Find the lines in the records below that contain "Вопросы", and report each of them.

********************

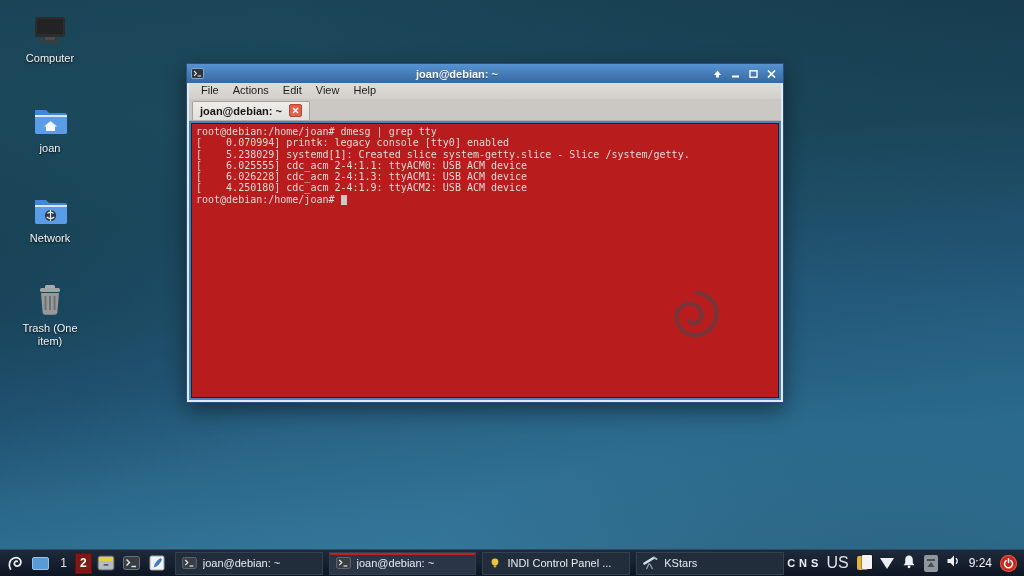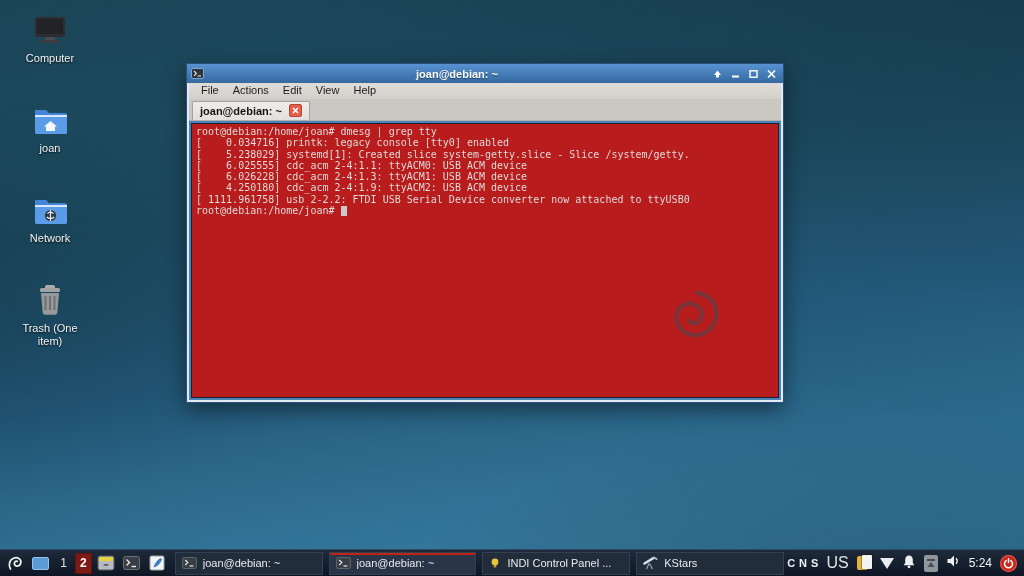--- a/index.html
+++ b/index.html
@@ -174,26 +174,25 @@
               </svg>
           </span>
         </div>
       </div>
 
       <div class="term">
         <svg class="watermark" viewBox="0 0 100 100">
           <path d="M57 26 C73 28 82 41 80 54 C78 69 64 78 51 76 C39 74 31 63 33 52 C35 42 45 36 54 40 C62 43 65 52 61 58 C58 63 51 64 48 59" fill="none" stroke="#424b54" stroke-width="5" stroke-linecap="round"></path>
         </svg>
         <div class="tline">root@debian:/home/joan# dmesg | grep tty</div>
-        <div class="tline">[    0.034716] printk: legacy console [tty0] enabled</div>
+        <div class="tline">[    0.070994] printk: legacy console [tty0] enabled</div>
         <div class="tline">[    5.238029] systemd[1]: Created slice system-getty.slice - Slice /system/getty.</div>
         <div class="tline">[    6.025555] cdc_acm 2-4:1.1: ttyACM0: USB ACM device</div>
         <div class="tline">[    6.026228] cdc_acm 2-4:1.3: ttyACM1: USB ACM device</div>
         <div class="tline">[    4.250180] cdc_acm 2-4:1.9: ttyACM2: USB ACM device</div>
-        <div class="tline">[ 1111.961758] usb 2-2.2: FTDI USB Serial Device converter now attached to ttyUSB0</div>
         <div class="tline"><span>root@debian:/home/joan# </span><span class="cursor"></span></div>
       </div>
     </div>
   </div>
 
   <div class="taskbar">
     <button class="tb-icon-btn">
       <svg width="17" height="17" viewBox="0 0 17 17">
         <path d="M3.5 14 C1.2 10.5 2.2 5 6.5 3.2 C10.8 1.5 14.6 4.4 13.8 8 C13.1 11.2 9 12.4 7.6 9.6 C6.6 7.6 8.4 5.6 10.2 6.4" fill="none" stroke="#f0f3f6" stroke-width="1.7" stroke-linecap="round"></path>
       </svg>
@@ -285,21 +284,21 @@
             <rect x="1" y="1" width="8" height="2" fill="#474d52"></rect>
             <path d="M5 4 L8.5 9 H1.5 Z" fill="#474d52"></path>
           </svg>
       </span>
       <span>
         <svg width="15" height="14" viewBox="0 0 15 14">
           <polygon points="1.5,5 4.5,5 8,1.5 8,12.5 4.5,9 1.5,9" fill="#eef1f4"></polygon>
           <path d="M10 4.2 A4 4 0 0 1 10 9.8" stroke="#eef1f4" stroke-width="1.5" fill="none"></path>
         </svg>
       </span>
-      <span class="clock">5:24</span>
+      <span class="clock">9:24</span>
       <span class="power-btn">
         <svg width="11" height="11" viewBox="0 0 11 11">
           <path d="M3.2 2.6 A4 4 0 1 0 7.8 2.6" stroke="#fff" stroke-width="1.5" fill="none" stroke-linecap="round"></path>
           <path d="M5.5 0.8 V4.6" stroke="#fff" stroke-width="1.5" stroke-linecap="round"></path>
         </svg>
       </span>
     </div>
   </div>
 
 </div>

********************

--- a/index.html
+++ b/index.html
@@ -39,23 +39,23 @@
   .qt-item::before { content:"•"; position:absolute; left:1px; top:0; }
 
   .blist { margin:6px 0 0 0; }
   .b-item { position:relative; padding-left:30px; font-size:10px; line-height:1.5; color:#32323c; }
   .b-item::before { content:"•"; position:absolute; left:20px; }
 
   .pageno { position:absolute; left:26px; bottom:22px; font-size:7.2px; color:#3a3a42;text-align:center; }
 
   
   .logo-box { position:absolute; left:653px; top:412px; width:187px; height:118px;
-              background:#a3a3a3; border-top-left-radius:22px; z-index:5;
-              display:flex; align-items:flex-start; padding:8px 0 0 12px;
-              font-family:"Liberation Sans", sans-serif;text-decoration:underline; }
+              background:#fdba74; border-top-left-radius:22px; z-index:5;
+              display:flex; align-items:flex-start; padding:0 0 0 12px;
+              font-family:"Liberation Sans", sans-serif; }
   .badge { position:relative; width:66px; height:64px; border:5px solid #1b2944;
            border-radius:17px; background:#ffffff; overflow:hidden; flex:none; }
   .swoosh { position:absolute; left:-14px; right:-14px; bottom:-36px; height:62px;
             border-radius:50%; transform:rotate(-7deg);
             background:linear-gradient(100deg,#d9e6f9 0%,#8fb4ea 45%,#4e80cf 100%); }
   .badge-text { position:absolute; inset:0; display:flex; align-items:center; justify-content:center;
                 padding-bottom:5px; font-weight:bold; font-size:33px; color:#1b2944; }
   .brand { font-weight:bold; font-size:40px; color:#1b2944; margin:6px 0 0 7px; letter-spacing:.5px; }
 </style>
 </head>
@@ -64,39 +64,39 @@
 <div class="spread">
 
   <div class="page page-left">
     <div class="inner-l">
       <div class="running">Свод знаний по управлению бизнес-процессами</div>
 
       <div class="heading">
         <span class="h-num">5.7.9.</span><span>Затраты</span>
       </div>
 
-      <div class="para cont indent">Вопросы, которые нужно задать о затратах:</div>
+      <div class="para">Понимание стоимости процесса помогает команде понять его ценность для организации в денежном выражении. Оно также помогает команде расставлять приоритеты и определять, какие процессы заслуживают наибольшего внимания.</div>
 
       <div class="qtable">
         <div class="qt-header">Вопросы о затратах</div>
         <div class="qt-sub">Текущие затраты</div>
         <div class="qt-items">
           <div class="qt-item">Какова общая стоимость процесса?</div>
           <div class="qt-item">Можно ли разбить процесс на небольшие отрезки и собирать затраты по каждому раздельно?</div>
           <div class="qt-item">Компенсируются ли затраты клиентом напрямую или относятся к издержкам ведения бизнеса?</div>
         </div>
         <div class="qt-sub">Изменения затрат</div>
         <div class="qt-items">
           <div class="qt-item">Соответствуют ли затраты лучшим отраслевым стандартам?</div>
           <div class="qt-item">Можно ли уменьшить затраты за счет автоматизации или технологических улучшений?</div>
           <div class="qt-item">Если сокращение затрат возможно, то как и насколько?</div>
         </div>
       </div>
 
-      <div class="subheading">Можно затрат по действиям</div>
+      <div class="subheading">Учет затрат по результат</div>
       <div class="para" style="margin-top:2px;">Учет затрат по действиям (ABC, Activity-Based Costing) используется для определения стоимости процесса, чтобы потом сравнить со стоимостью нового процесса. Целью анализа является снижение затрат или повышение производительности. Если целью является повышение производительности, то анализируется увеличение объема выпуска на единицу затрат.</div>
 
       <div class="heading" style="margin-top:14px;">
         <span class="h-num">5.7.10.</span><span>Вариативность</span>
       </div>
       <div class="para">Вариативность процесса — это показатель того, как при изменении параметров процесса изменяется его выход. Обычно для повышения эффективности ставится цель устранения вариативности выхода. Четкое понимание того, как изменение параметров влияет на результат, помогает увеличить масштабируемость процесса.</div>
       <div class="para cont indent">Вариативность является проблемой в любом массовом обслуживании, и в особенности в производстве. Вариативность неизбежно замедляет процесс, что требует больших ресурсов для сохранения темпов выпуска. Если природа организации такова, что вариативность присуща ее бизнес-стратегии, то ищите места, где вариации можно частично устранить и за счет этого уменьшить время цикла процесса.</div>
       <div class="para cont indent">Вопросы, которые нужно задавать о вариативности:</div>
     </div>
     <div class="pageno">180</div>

********************

Response:
-      <div class="para cont indent">Вопросы, которые нужно задать о затратах:</div>
         <div class="qt-header">Вопросы о затратах</div>
       <div class="para cont indent">Вопросы, которые нужно задавать о вариативности:</div>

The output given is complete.